Hay sensaciones encontradas en el muy difundido camino a la desgracia de Nicolás Maduro.
Las imágenes que lo muestran esposado de pies y manos, vestido de presidiario, su mujer igual, primero durante su captura en Caracas y durante el traslado a un tribunal en Manhattan después, es el más reciente caso de la antigua práctica de paseo infamante.
La exposición pública humillante ha servido desde la Antigüedad para señalar frente a la comunidad al nuevo paria y para recordar que “también a usted le puede pasar”.
Durante cientos de años desfilaron bajo el yugo enemigos derrotados, traidores, pecadores, mentirosos, ladrones, adúlteros, corruptos… y ahora Nicolás Maduro y su mujer, Cilia Flores.
Sensaciones encontradas porque el camino hacia la búsqueda de la justicia suele ser otro. Uno más formal, procesal. Hay reglas y un orden internacional reglamentado y conocido para enjuiciar líderes acusados de graves crímenes. Pero es entendible que otros sientan regocijo en la figura del “rey caído” cuando se mira el prontuario chavista: represión, muerte, ejecuciones extrajudiciales, presos políticos, detenciones arbitrarias, un pueblo vejado, empobrecido, forzado al exilio.
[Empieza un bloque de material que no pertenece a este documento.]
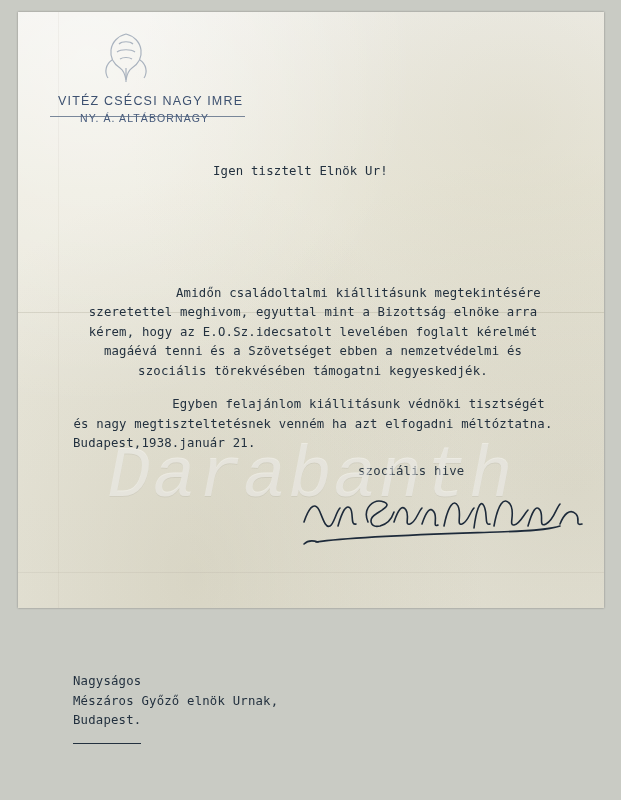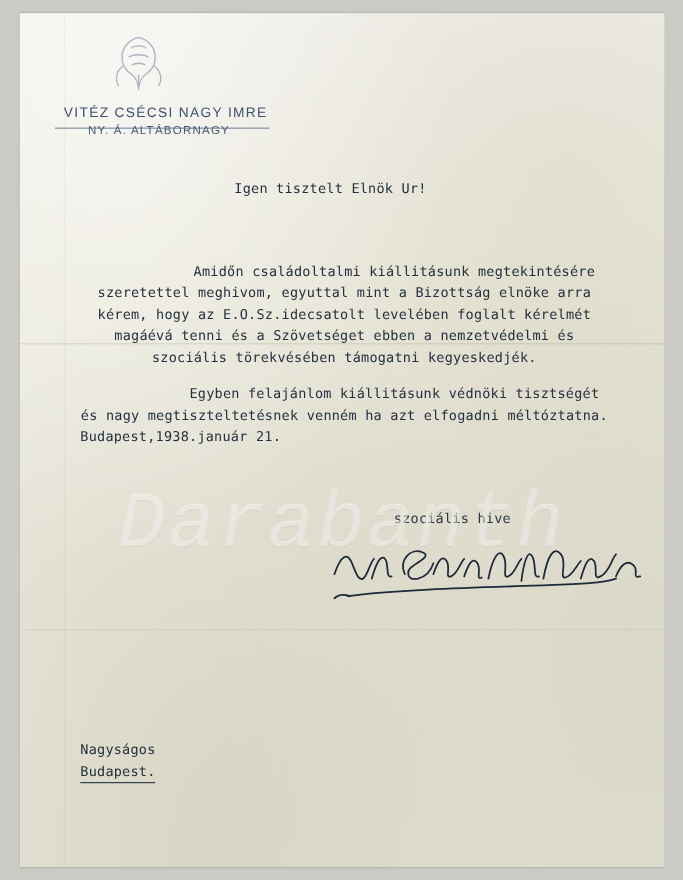--- a/index.html
+++ b/index.html
@@ -20,21 +20,21 @@
     height: 800px;
     background: #c9cbc4;
   }
 
   
   .paper {
     position: absolute;
     left: 18px;
     top: 12px;
     width: 586px;
-    height: 776px;
+    height: 596px;
     background:
       linear-gradient(180deg, #f2f1ec 0%, #eceade 30%, #e8e6da 60%, #e6e4d8 100%);
     box-shadow: 0 0 2px rgba(0,0,0,0.35);
   }
   
   .paper::before {
     content: "";
     position: absolute;
     inset: 0;
     background:
@@ -107,21 +107,21 @@
     top: 150px;
     width: 480px;
     font-family: "DejaVu Sans Mono", monospace;
     font-size: 12.3px;
     line-height: 19.5px;
     color: #23313f;
     letter-spacing: 0.2px;
   }
   .salutation {
     margin-left: 140px;
-    margin-bottom: 56px;
+    margin-bottom: 102px;
     white-space: nowrap;
   }
   .para {
     margin-bottom: 0px;
     text-align: center;
   }
   .para + .para { margin-top: 14px; }
   .indent { display: inline-block; width: 7.4em; }
   .indent-sm { display: inline-block; width: 7.4em; }
   .dateline { margin-top: 0px; }
@@ -152,21 +152,21 @@
     top: 660px;
     font-family: "DejaVu Sans Mono", monospace;
     font-size: 12.3px;
     line-height: 19.5px;
     color: #23313f;
     letter-spacing: 0.2px;
   }
   .addressee .city {
     border-bottom: 1px solid #23313f;
     display: inline-block;
-    padding-bottom: 0px;
+    padding-bottom: 12px;
   }
 
   
   .watermark {
     position: absolute;
     left: 0; right: 0;
     top: 380px;
     text-align: center;
     font-family: Liberation Mono, monospace;
     font-size: 72px;
@@ -231,19 +231,20 @@
           <path d="M230 44 C234 30, 238 22, 242 28 C246 34, 240 46, 248 42 C256 38, 258 26, 262 22"></path>
           <path d="M262 42 C266 32, 272 26, 278 32 C283 37, 276 44, 284 42"></path>
           <path d="M18 60 C60 54, 140 52, 200 50 C230 49, 250 48, 262 44"></path>
           <path d="M6 62 C10 58, 14 58, 20 60"></path>
         </g>
       </svg>
     </div>
 
     <div class="addressee">
       <div>Nagyságos</div>
+      <div>Mészáros Győző elnök Urnak,</div>
       <div><span class="city">Budapest.</span></div>
     </div>
 
     <div class="watermark">Darabanth</div>
 
   </div>
 </div>
 
 </body></html>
Por nada de esto se acusa a Nicolás Maduro en Estados Unidos. No hay mención a violaciones a los derechos humanos o crímenes de lesa humanidad en los cargos que se presentaron en 2020 contra él y que ahora se han renovado. No se habla de democracia en las razones por las cuales se lo extrajo de madrugada de una base militar en su país. Ni siquiera se habla de un cambio de régimen.
“Queda claro ahora que el motivo era sacar a Maduro de la ecuación”, dice Phil Gunson, analista político en Caracas del International Crisis Group.
La osadía y espectacularidad del arresto no han traído el alivio deseado para muchos venezolanos, empezando por la oposición. La soberanía allanada es apenas una anécdota que deja al país sin el líder, pero mantiene en su lugar a los halcones.
La represión en las calles se ha renovado. Milicias populares patrullan armadas. Los periodistas tienen miedo de reportar e ir presos. La gente también. Y los mismos que han gobernado entre las sombras de Miraflores, con amenazas y garrotes, ahora son la cara formal y más visible del régimen. Sobre ellos, sin embargo, pende una amenaza: la pena de vergüenza pública al estilo estadounidense o, como dijo Donad Trump, “si no colaboran”…“algo peor”.